- [Task to complete]:
Every line below that holds the string "margin" should be copied out.

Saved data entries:
*-*-*
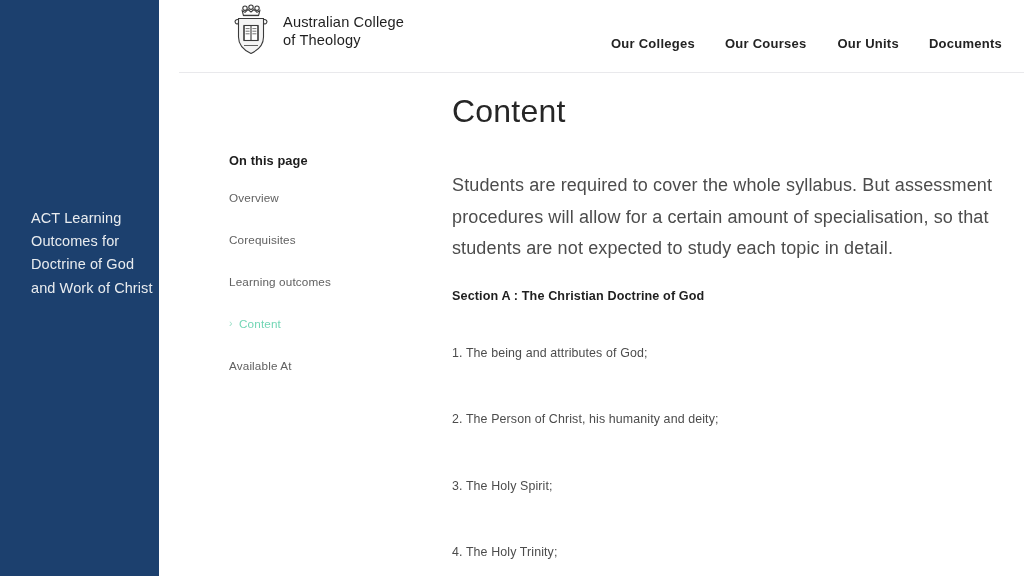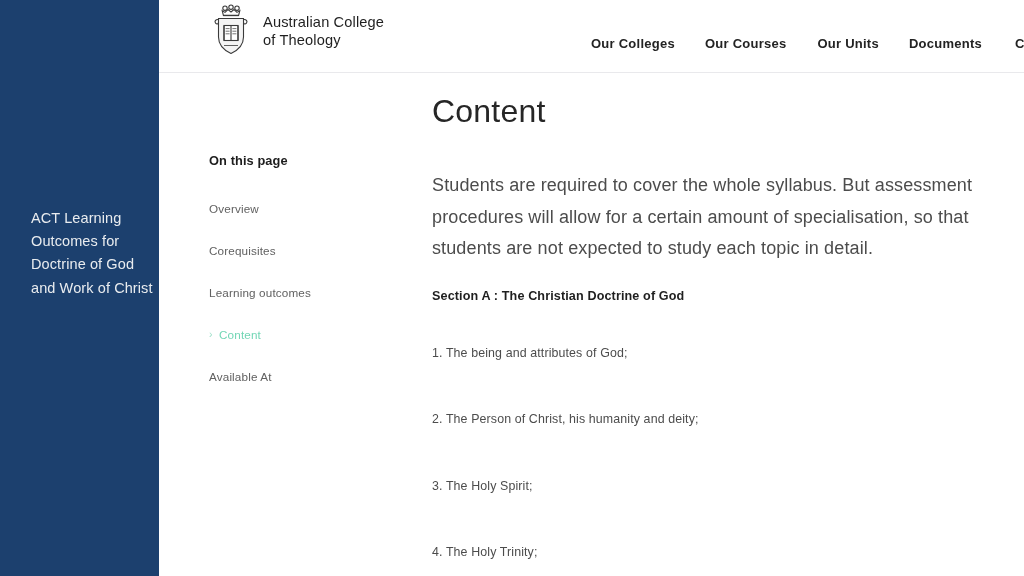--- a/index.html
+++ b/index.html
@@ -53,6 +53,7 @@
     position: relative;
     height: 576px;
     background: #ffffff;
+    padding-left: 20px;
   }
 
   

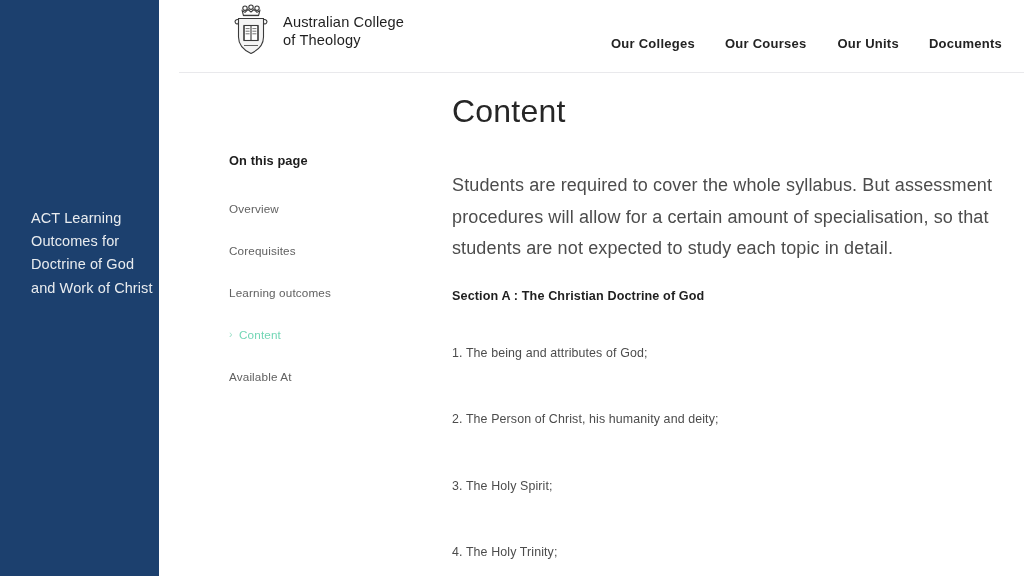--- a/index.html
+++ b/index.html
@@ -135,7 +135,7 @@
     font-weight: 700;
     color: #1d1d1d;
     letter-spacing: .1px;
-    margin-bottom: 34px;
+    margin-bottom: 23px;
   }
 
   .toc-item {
*-*-*
- [Task response]:
-    margin-bottom: 34px;
+    margin-bottom: 23px;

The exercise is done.